Secondo la ricerca più il soggetto, è coinvolto in internet e più tende ad usare i termini dell’internettese nelle conversazioni comuni off-line. La net-dipendenza cioè, come la tossicodipendenza, imporrebbe l’acquisizione e lo sviluppo di un linguaggio gergale specifico. Secondo l’indagine c’è infatti una correlazione tra l’uso del linguaggio telematico e il rischio di dipendenza. Lo stesso campione di ragazzi su cui è stata condotta la ricerca sul linguaggio è stato sottoposto a una seconda indagine per verificare il grado di ‘intossicazione’ nei confronti della rete.

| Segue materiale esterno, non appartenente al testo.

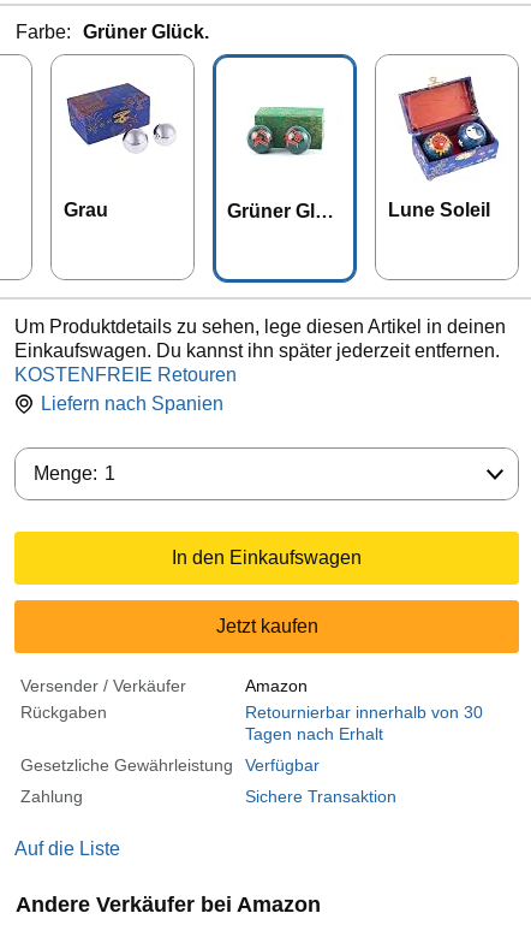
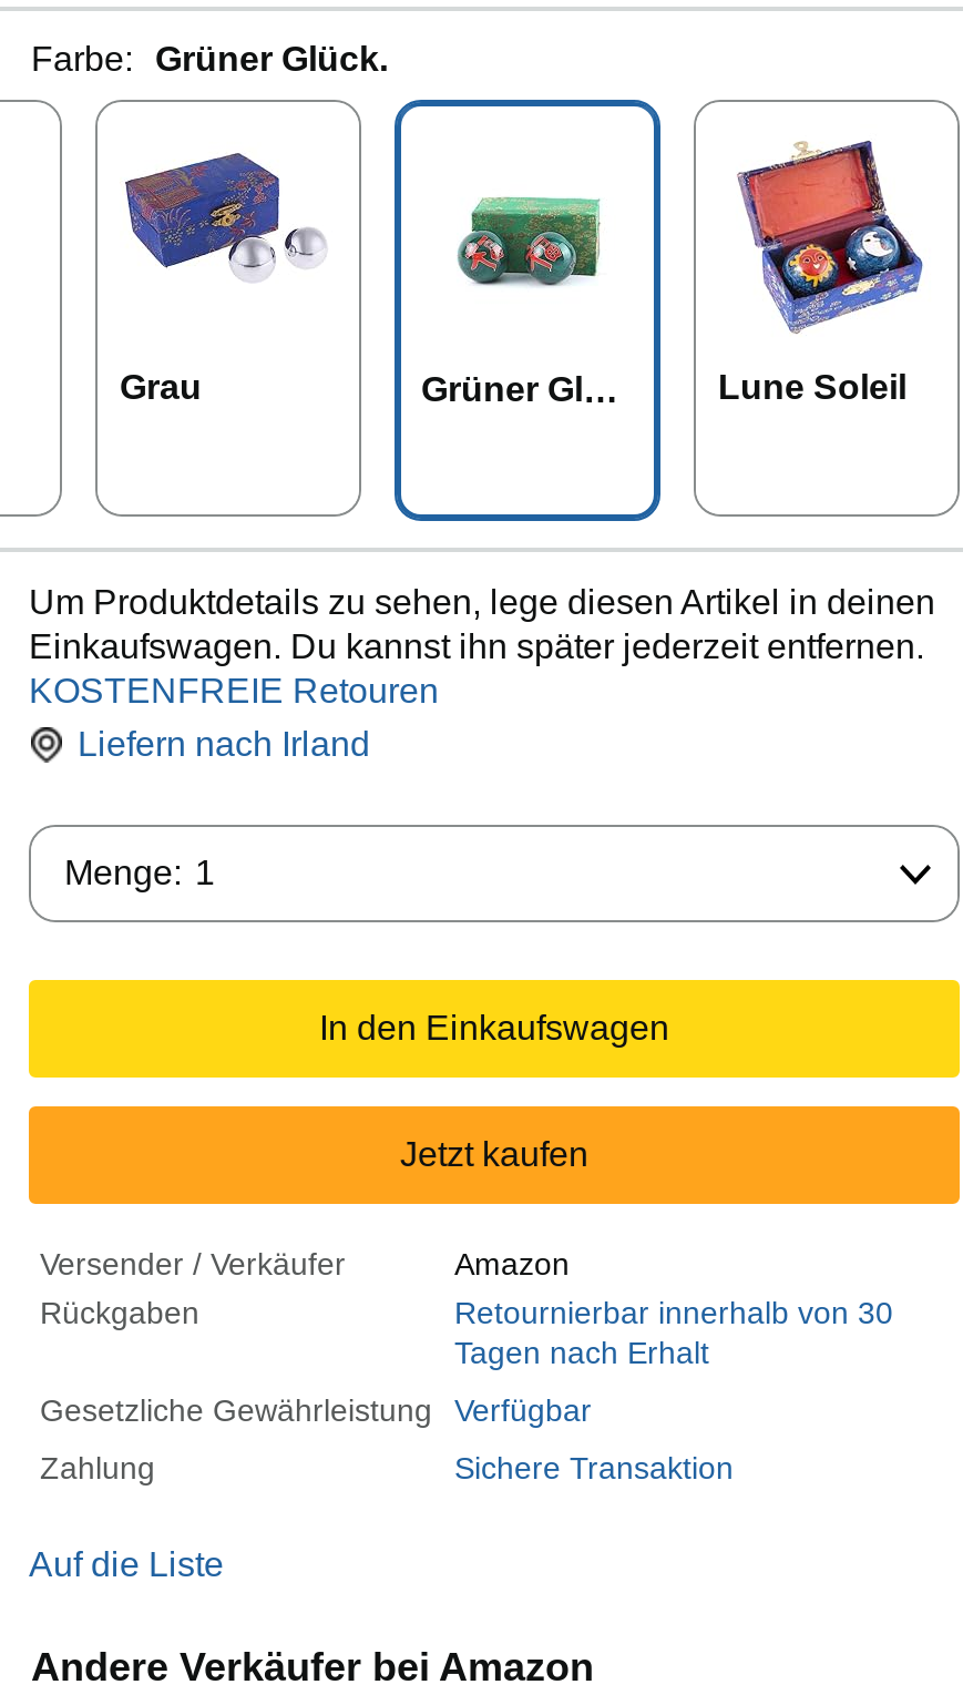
[41,394,223,414] Liefern nach Spanien -> [78,726,370,763] Liefern nach Irland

L’1% dei ragazzi intervistati è stato classificato come ‘utente dipendente’ e sono quelli che conoscevano in dettaglio tutti i termini informatici e li usavano anche nelle conversazioni off-line. Il 16% è risultato ‘abusatore’ (e aveva una buona conoscenza dei termini di internet e li usava discretamente anche nel parlare quotidiano), il 28% è risultato ‘a rischio’ (aveva sufficiente conoscenza della terminologia e assiduo uso), il 42% è risultato ‘problematico’ evidenziando cioè i primi problemi legati alla rete (aveva discreta conoscenza dei termini ma scarso uso), il 13% e’ risultato ‘regolare’ (mediocre conoscenza del vocabolario e uso assiduo nelle conversazioni off-line). (r.n.)